Böyle anların buhranını anlatarak devam edecektim bu yazıya ama vazgeçtim şu an. Esas olarak çözüme odaklanmamızın öneminden yola çıkarak anlatmalıyım düşüncelerimi, diye düşünüyorum... Sırf bu çözüm değil sorun odaklı yaklaşımlar sebebiyle, küçüklüğümdeki küslüklerin hiçbirini sevemedim ben. Saçma sebepli kavgalarımız olur ya hani küçükken, küçüksün o kavgayı hırsının ve sinirinin kurbanı olacak boyuta getirip uzatır da uzatırsın... O küslükler ve habire harp ortamları, benim küçüklüğümün en büyük buhranları oldu resmen. Şimdi hala küçük bir tartışma olup, yanımda birilerinin yüzü veya sesi endişelenmemi gerektirecek boyuta ulaştığı zaman tedirgin oluyor ve oradan uzaklaşma hissiyatı yaşıyorum. Dünya boyutunu değiştiriyor benim için sanki, değişik duygulara giriyorum. Aşırı adrenalin depolaması yaşamış gibi doluyor içim, uzarsa ağlamak ve dünyaya isyan etmek istiyor içim... Neyse ki bu durumlarla baş edebilmeyi geçte olsa biraz olsun öğrenebildim...

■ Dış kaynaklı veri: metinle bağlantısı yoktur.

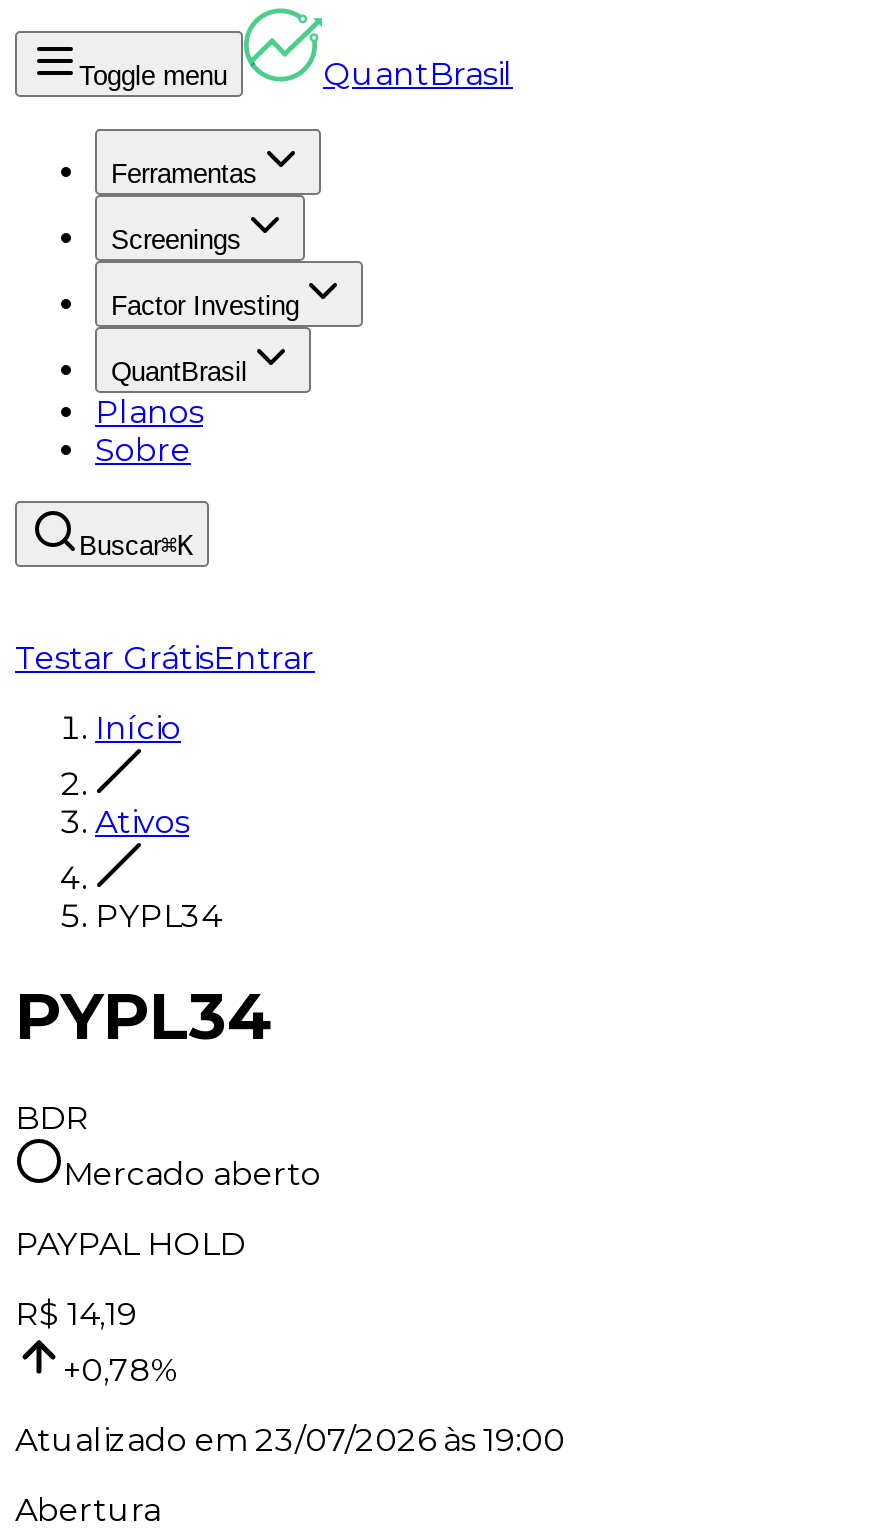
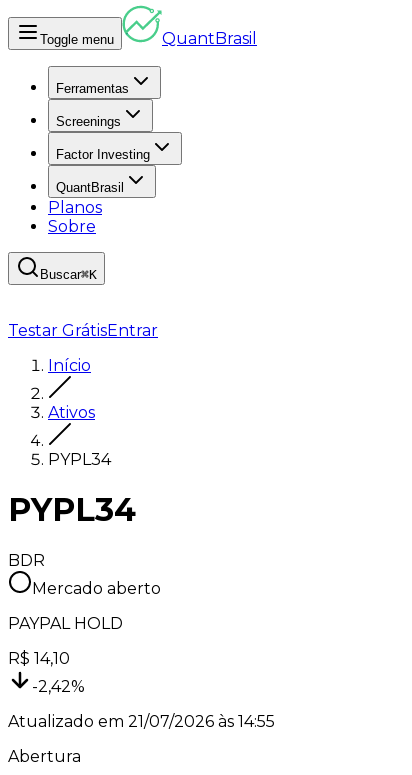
- R$14,19
+ R$14,10

- +0,78%
+ -2,42%

- Atualizado em 23/07/2026 às 19:00
+ Atualizado em 21/07/2026 às 14:55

Kim sever bilmiyorum ama hiç sevmiyorum kavga etmeyi. Tartışacağım kişileri bile sevdiğim ve değer verip değer verildiğimi bildiğim kişilerin sayesinde yönlendirilerek sakinleştirilerek seçer oldum bu sebeplerden, yıllar geçtikçe. Zira karşımdaki istediğim seviyede, ağır ithamlara başvurmadan konuşma çerçevesinde devam edebilir ve bana diş gösterecek boyuta erişmezse zevk alabiliyorum o ortamdan. Aksi beni aşırı geriyor. Ben hiçbir zaman bir tartışma ortamına girebilecek şekilde yetişmedim veyahut öyle bir yapıda biri olmadım galiba...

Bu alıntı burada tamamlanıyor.